Rust DataFrame Alternatives to Polars: Meet Elusion v4.0.0

The Rust ecosystem has seen tremendous growth in data processing libraries, with Polars leading the charge as a blazingly fast DataFrame library.

However, a new contender has emerged that takes a fundamentally different approach to data engineering and analysis: Elusion.

While Polars focuses on pure performance and memory efficiency with its Apache Arrow-based columnar engine, Elusion positions itself as equaly dedicated for performance and memory efficiency, also with Appache Arrow and DataFusion, as well as a comprehensive data engineering platform that prioritizes flexibility, ease of use, and integration capabilities alongside high performance.

Architecture Philosophy: Different Approaches to the Same Goals

Polars: Performance-First Design

Polars is written from scratch in Rust, designed close to the machine and without external dependencies.

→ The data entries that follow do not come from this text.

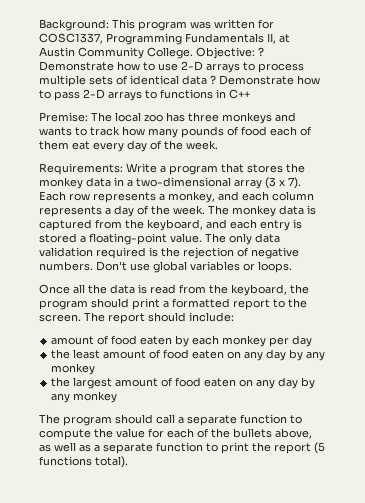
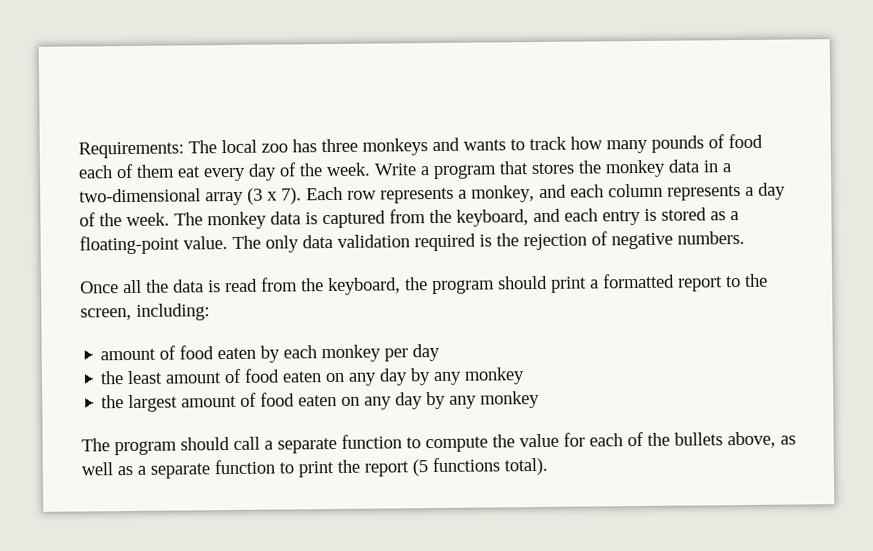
[39,19,274,31] [39,33,290,45] [39,47,264,59] [39,61,304,73] [39,75,320,87] [39,89,250,101] [39,112,88,122] Background: This program was written for COSC1337, Programming Fundamentals II, at Austin Community College. Objective: ? Demonstrate how to use 2-D arrays to process multiple sets of identical data ? Demonstrate how to pass 2-D arrays to functions in C++ // Premise: -> [78,141,184,159] Requirements:
[39,163,123,175] // Requirements: -> (371, 169) none
(77, 238) none -> [710,211,726,221] as
[96,261,292,273] Don't use global variables or loops. -> (745, 237) none
[39,312,234,324] screen. The report should include: -> [80,303,210,321] screen, including:

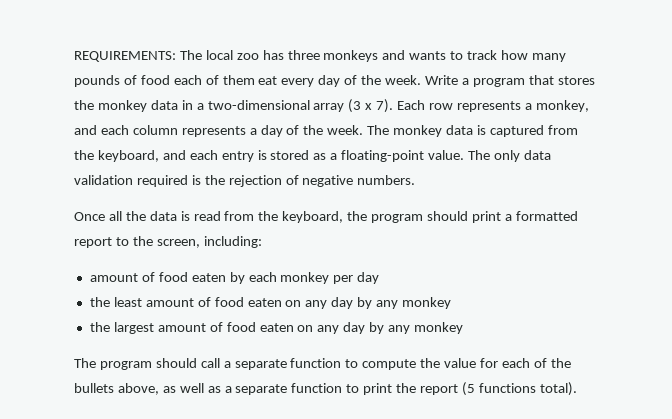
[78,141,184,159] Requirements: -> [74,51,176,62] REQUIREMENTS:

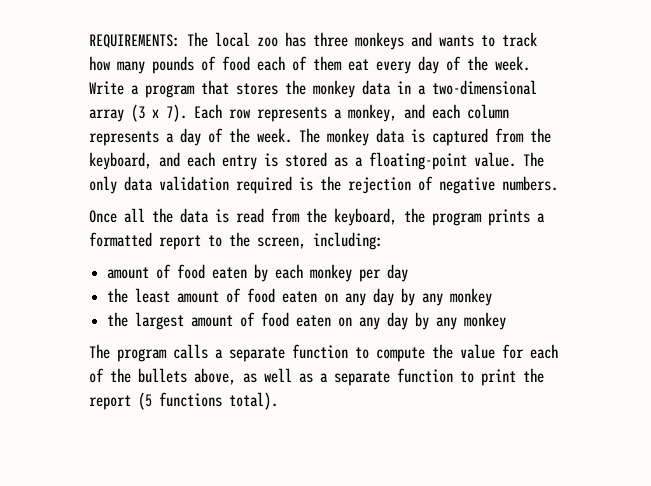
[427,211,501,223] should print -> [488,209,530,226] prints
[155,358,220,368] should call -> [173,344,208,359] calls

It's based on Apache Arrow's memory model, providing very cache efficient columnar data structures and focuses on:

Ultra-fast query execution with SIMD optimizations Memory-efficient columnar processing Lazy evaluation with query optimization Streaming for out-of-core processing

Elusion: Flexibility-First Design

Elusion takes a different approach, prioritizing developer experience and integration capabilities:

  • Core Philosophy: "Elusion wants you to be you!"

Unlike traditional DataFrame libraries that enforce specific patterns, Elusion offers flexibility in constructing queries without enforcing specific patterns or chaining orders. You can build your queries in ANY SEQUENCE that makes sense to you, writing functions in ANY ORDER, and Elusion ensures consistent results regardless of the function call order.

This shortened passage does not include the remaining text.